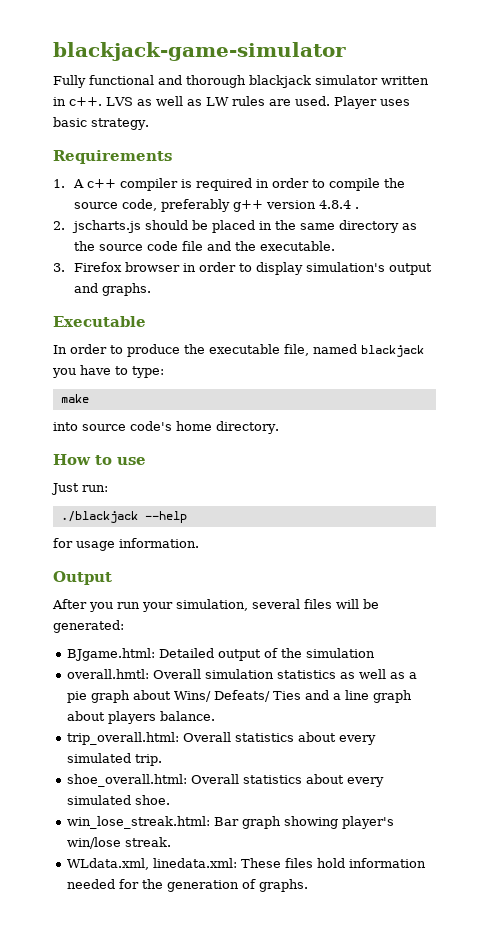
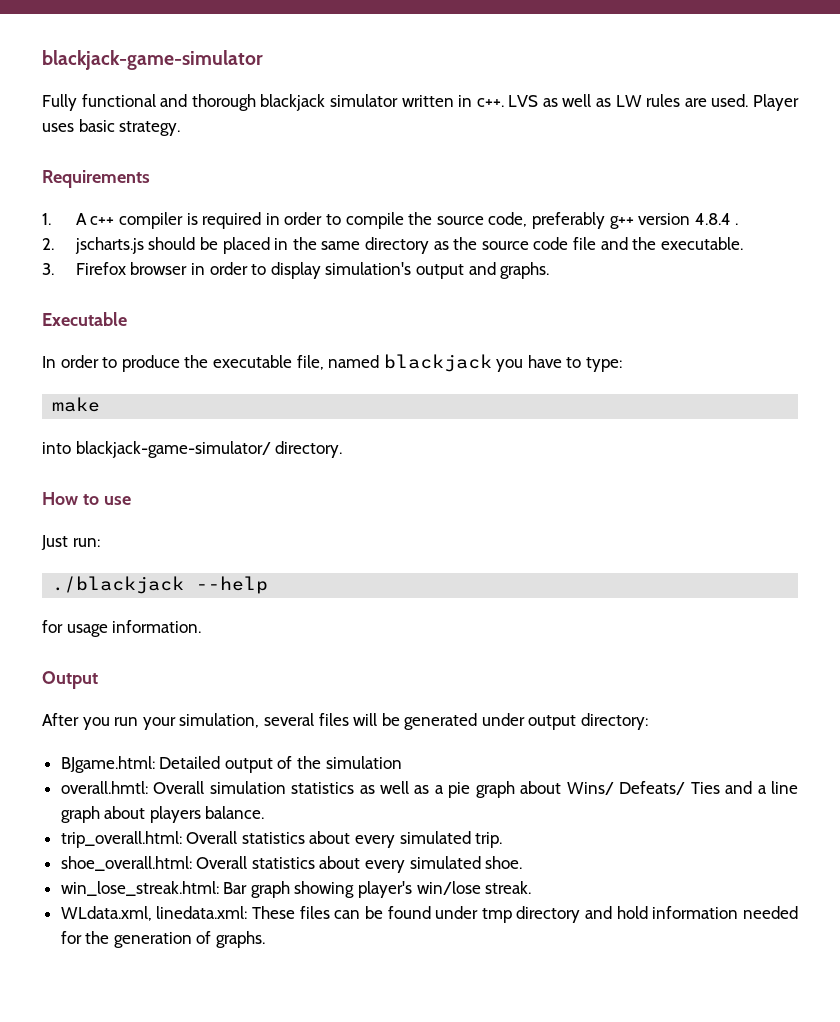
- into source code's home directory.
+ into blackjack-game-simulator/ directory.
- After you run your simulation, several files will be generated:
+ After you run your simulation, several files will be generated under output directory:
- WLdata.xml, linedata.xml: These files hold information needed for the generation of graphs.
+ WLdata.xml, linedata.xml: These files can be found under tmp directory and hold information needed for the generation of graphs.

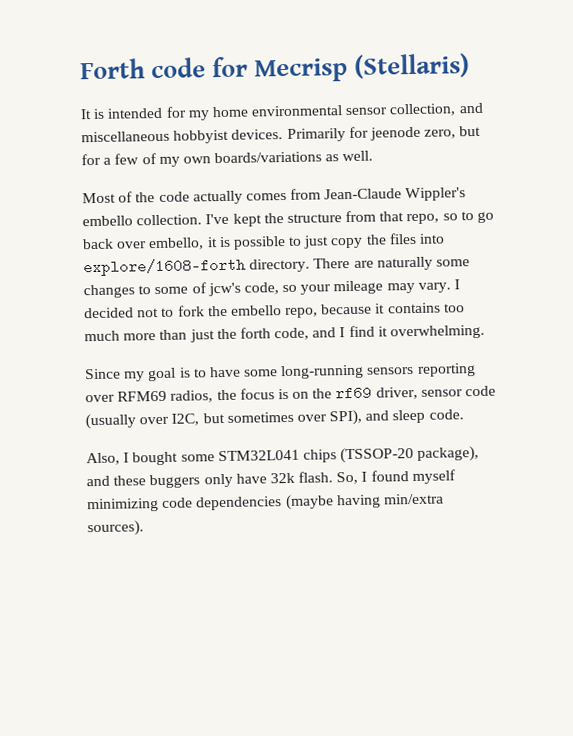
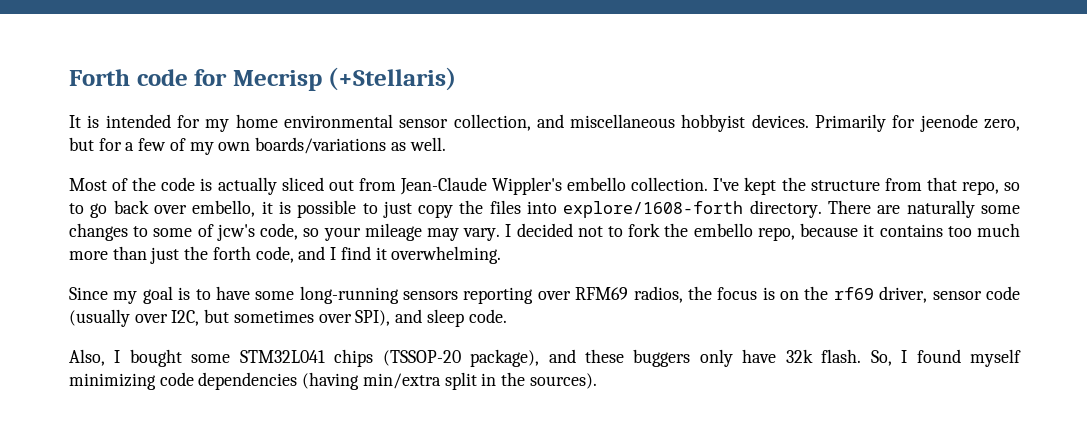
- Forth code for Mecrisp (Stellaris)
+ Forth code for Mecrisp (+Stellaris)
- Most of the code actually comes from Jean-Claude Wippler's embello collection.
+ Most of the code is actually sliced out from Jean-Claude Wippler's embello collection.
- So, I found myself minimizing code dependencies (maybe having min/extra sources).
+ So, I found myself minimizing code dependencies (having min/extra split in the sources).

===

**Work request**
Would you please set down the lines from the one with "out from Jean-Claude Wippler's embello collection." to the end of the data above, exactly and without any other lines?

**Solution for this problem**
+ Most of the code is actually sliced out from Jean-Claude Wippler's embello collection.
- So, I found myself minimizing code dependencies (maybe having min/extra sources).
+ So, I found myself minimizing code dependencies (having min/extra split in the sources).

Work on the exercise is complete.